- Work request: Every line of the material must be copied exactly, from the first to the last.
_ _ _
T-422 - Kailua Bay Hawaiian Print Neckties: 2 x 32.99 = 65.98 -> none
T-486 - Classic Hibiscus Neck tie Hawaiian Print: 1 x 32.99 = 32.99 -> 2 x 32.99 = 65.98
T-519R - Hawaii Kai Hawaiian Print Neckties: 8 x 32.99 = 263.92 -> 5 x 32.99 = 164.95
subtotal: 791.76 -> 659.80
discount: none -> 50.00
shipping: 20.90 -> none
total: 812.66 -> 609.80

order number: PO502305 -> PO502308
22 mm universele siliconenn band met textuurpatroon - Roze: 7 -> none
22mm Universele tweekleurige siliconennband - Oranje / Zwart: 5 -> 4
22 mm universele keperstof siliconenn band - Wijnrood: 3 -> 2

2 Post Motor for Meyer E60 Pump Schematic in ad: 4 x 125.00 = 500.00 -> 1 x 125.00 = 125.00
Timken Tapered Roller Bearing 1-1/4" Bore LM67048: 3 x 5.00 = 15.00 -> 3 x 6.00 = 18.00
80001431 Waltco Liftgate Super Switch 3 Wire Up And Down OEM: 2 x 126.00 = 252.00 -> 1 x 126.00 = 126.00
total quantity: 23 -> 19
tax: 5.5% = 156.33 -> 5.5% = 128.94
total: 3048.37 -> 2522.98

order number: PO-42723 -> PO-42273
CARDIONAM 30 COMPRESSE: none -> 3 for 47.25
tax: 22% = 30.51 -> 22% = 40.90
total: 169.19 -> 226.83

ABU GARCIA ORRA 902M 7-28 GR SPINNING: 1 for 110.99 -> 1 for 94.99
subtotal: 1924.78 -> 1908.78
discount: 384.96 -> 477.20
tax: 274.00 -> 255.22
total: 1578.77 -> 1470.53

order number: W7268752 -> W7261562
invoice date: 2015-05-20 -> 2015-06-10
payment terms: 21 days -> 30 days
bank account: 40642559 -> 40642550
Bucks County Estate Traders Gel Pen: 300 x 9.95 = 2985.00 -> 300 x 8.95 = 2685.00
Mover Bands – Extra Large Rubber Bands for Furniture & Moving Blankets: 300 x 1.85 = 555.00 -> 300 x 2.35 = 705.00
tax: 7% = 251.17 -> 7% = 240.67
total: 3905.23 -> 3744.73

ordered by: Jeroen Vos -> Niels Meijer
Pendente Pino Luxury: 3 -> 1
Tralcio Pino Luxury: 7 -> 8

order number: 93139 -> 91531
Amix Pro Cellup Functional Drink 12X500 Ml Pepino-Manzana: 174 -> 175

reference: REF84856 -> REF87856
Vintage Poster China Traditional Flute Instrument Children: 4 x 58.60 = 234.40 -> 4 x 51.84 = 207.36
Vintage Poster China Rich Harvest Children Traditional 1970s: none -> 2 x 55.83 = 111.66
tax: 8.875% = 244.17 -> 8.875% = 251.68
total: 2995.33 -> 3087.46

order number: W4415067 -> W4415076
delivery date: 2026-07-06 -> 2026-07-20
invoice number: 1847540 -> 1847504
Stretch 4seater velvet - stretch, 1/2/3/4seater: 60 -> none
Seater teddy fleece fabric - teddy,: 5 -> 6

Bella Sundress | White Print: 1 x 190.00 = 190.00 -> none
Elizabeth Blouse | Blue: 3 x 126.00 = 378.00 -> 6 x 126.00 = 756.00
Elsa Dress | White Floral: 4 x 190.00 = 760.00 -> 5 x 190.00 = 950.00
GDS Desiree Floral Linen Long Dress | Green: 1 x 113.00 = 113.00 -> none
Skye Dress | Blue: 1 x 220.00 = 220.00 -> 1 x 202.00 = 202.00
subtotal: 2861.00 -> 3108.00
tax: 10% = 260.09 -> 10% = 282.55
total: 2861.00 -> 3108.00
_ _ _
- Result for this exercise:
T-422 - Kailua Bay Hawaiian Print Neckties: 2 x 32.99 = 65.98 -> none
T-486 - Classic Hibiscus Neck tie Hawaiian Print: 1 x 32.99 = 32.99 -> 2 x 32.99 = 65.98
T-519R - Hawaii Kai Hawaiian Print Neckties: 8 x 32.99 = 263.92 -> 5 x 32.99 = 164.95
subtotal: 791.76 -> 659.80
discount: none -> 50.00
shipping: 20.90 -> none
total: 812.66 -> 609.80

order number: PO502305 -> PO502308
22 mm universele siliconenn band met textuurpatroon - Roze: 7 -> none
22mm Universele tweekleurige siliconennband - Oranje / Zwart: 5 -> 4
22 mm universele keperstof siliconenn band - Wijnrood: 3 -> 2

2 Post Motor for Meyer E60 Pump Schematic in ad: 4 x 125.00 = 500.00 -> 1 x 125.00 = 125.00
Timken Tapered Roller Bearing 1-1/4" Bore LM67048: 3 x 5.00 = 15.00 -> 3 x 6.00 = 18.00
80001431 Waltco Liftgate Super Switch 3 Wire Up And Down OEM: 2 x 126.00 = 252.00 -> 1 x 126.00 = 126.00
total quantity: 23 -> 19
tax: 5.5% = 156.33 -> 5.5% = 128.94
total: 3048.37 -> 2522.98

order number: PO-42723 -> PO-42273
CARDIONAM 30 COMPRESSE: none -> 3 for 47.25
tax: 22% = 30.51 -> 22% = 40.90
total: 169.19 -> 226.83

ABU GARCIA ORRA 902M 7-28 GR SPINNING: 1 for 110.99 -> 1 for 94.99
subtotal: 1924.78 -> 1908.78
discount: 384.96 -> 477.20
tax: 274.00 -> 255.22
total: 1578.77 -> 1470.53

order number: W7268752 -> W7261562
invoice date: 2015-05-20 -> 2015-06-10
payment terms: 21 days -> 30 days
bank account: 40642559 -> 40642550
Bucks County Estate Traders Gel Pen: 300 x 9.95 = 2985.00 -> 300 x 8.95 = 2685.00
Mover Bands – Extra Large Rubber Bands for Furniture & Moving Blankets: 300 x 1.85 = 555.00 -> 300 x 2.35 = 705.00
tax: 7% = 251.17 -> 7% = 240.67
total: 3905.23 -> 3744.73

ordered by: Jeroen Vos -> Niels Meijer
Pendente Pino Luxury: 3 -> 1
Tralcio Pino Luxury: 7 -> 8

order number: 93139 -> 91531
Amix Pro Cellup Functional Drink 12X500 Ml Pepino-Manzana: 174 -> 175

reference: REF84856 -> REF87856
Vintage Poster China Traditional Flute Instrument Children: 4 x 58.60 = 234.40 -> 4 x 51.84 = 207.36
Vintage Poster China Rich Harvest Children Traditional 1970s: none -> 2 x 55.83 = 111.66
tax: 8.875% = 244.17 -> 8.875% = 251.68
total: 2995.33 -> 3087.46

order number: W4415067 -> W4415076
delivery date: 2026-07-06 -> 2026-07-20
invoice number: 1847540 -> 1847504
Stretch 4seater velvet - stretch, 1/2/3/4seater: 60 -> none
Seater teddy fleece fabric - teddy,: 5 -> 6

Bella Sundress | White Print: 1 x 190.00 = 190.00 -> none
Elizabeth Blouse | Blue: 3 x 126.00 = 378.00 -> 6 x 126.00 = 756.00
Elsa Dress | White Floral: 4 x 190.00 = 760.00 -> 5 x 190.00 = 950.00
GDS Desiree Floral Linen Long Dress | Green: 1 x 113.00 = 113.00 -> none
Skye Dress | Blue: 1 x 220.00 = 220.00 -> 1 x 202.00 = 202.00
subtotal: 2861.00 -> 3108.00
tax: 10% = 260.09 -> 10% = 282.55
total: 2861.00 -> 3108.00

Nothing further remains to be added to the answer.